§ What the task asks
Although the entries contain pictures, your copy should hold only their exact text.

Dataset excerpts:
■ ■ ■ ■ ■

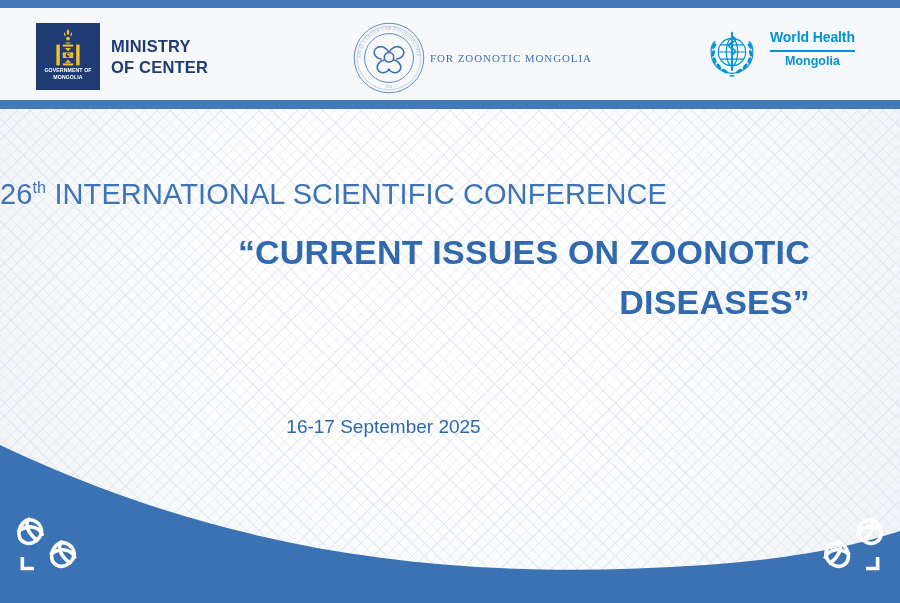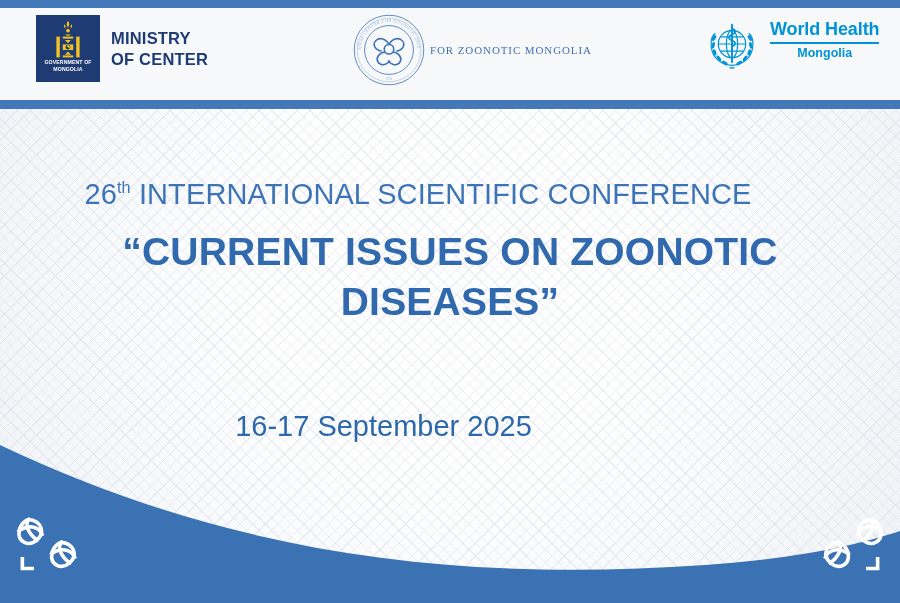"MINISTRY" .logos { top: 0 -> 8px }
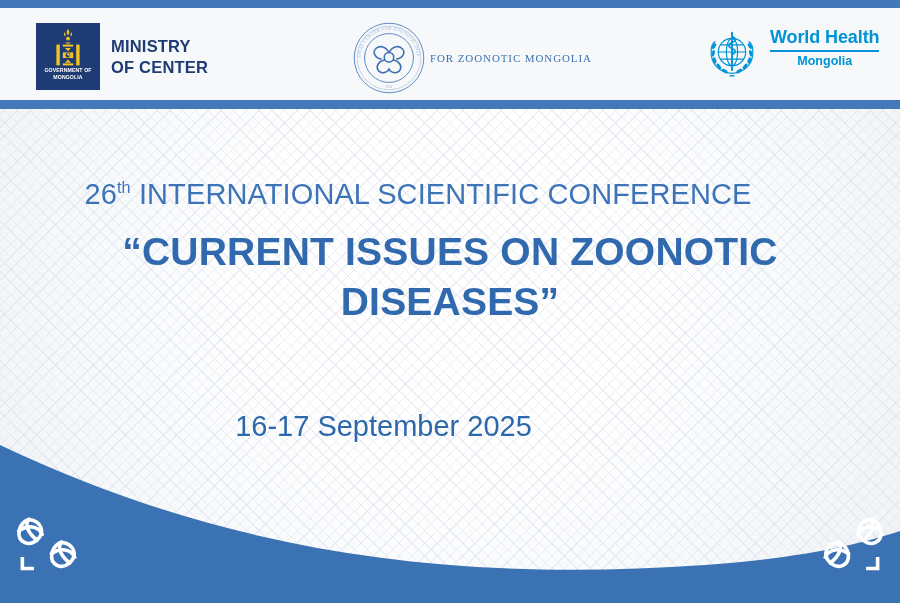"World Health" .who-text .wl { font-size: 18px -> 14px }
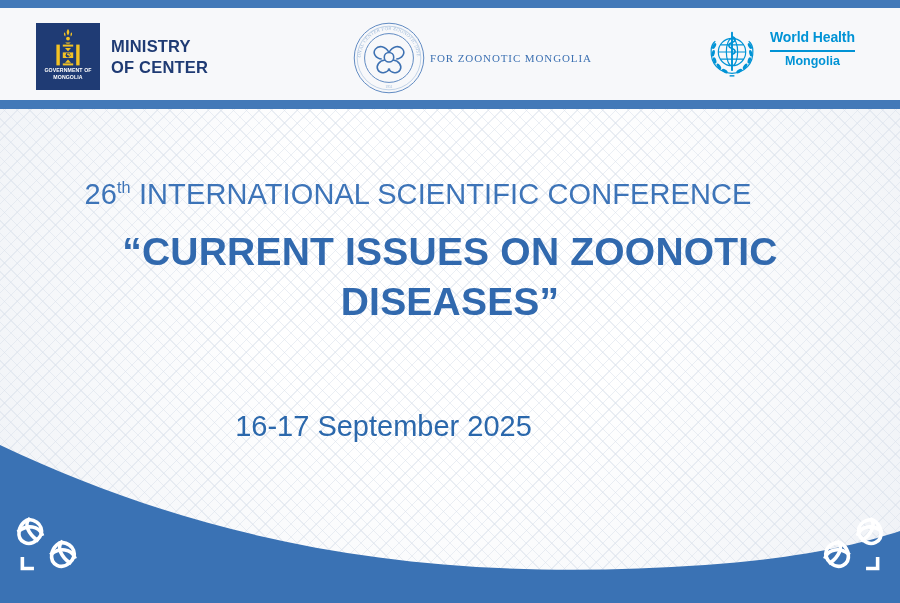"26th INTERNATIONAL SCIENTIFIC CONFERENCE" .conf-line { text-align: center -> none }
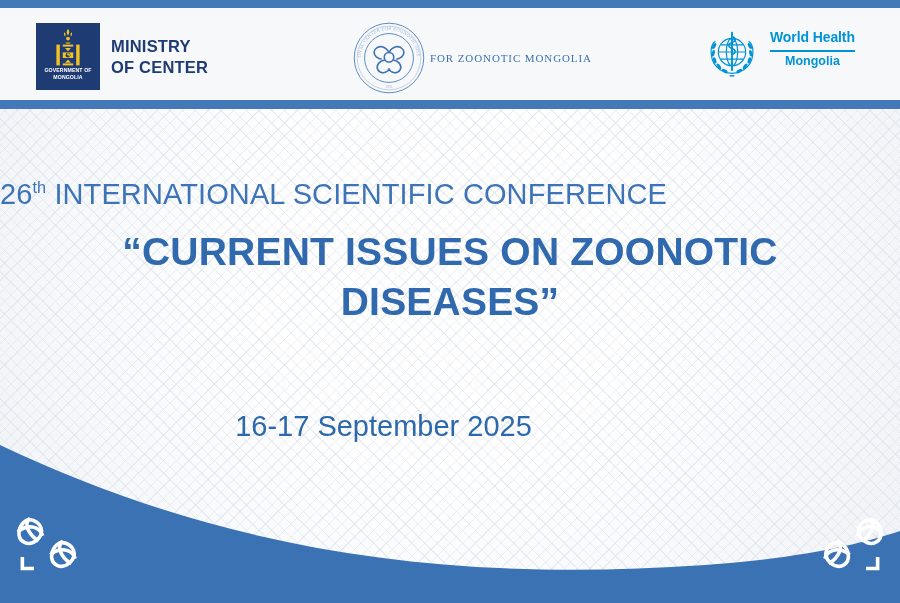"“CURRENT ISSUES ON ZOONOTIC DISEASES”" .conf-title { font-size: 39px -> 34px; text-align: center -> right }
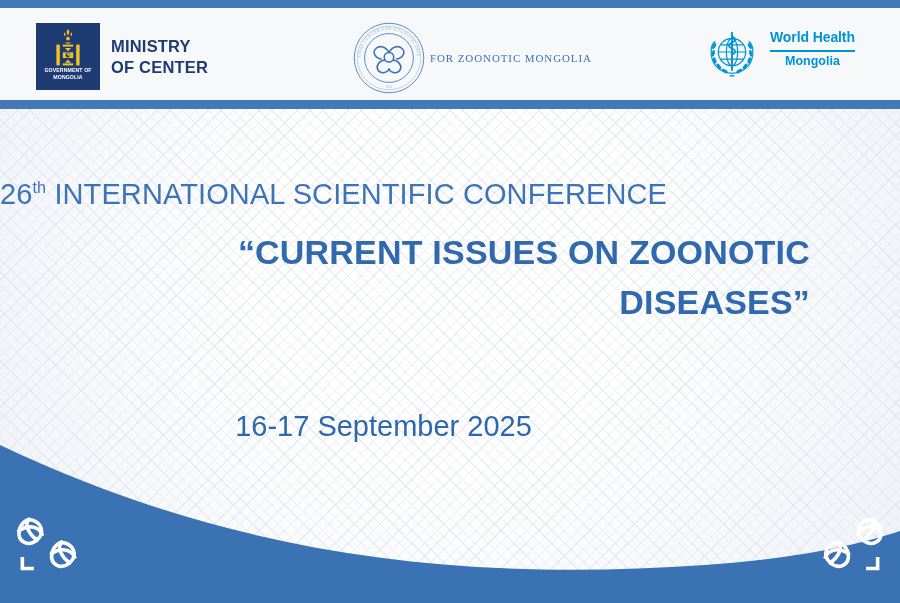"16-17 September 2025" .conf-meta { font-size: 29px -> 19px }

■ ■ ■ ■ ■

§ Task response
"MINISTRY" .logos { top: 0 -> 8px }
"World Health" .who-text .wl { font-size: 18px -> 14px }
"26th INTERNATIONAL SCIENTIFIC CONFERENCE" .conf-line { text-align: center -> none }
"“CURRENT ISSUES ON ZOONOTIC DISEASES”" .conf-title { font-size: 39px -> 34px; text-align: center -> right }
"16-17 September 2025" .conf-meta { font-size: 29px -> 19px }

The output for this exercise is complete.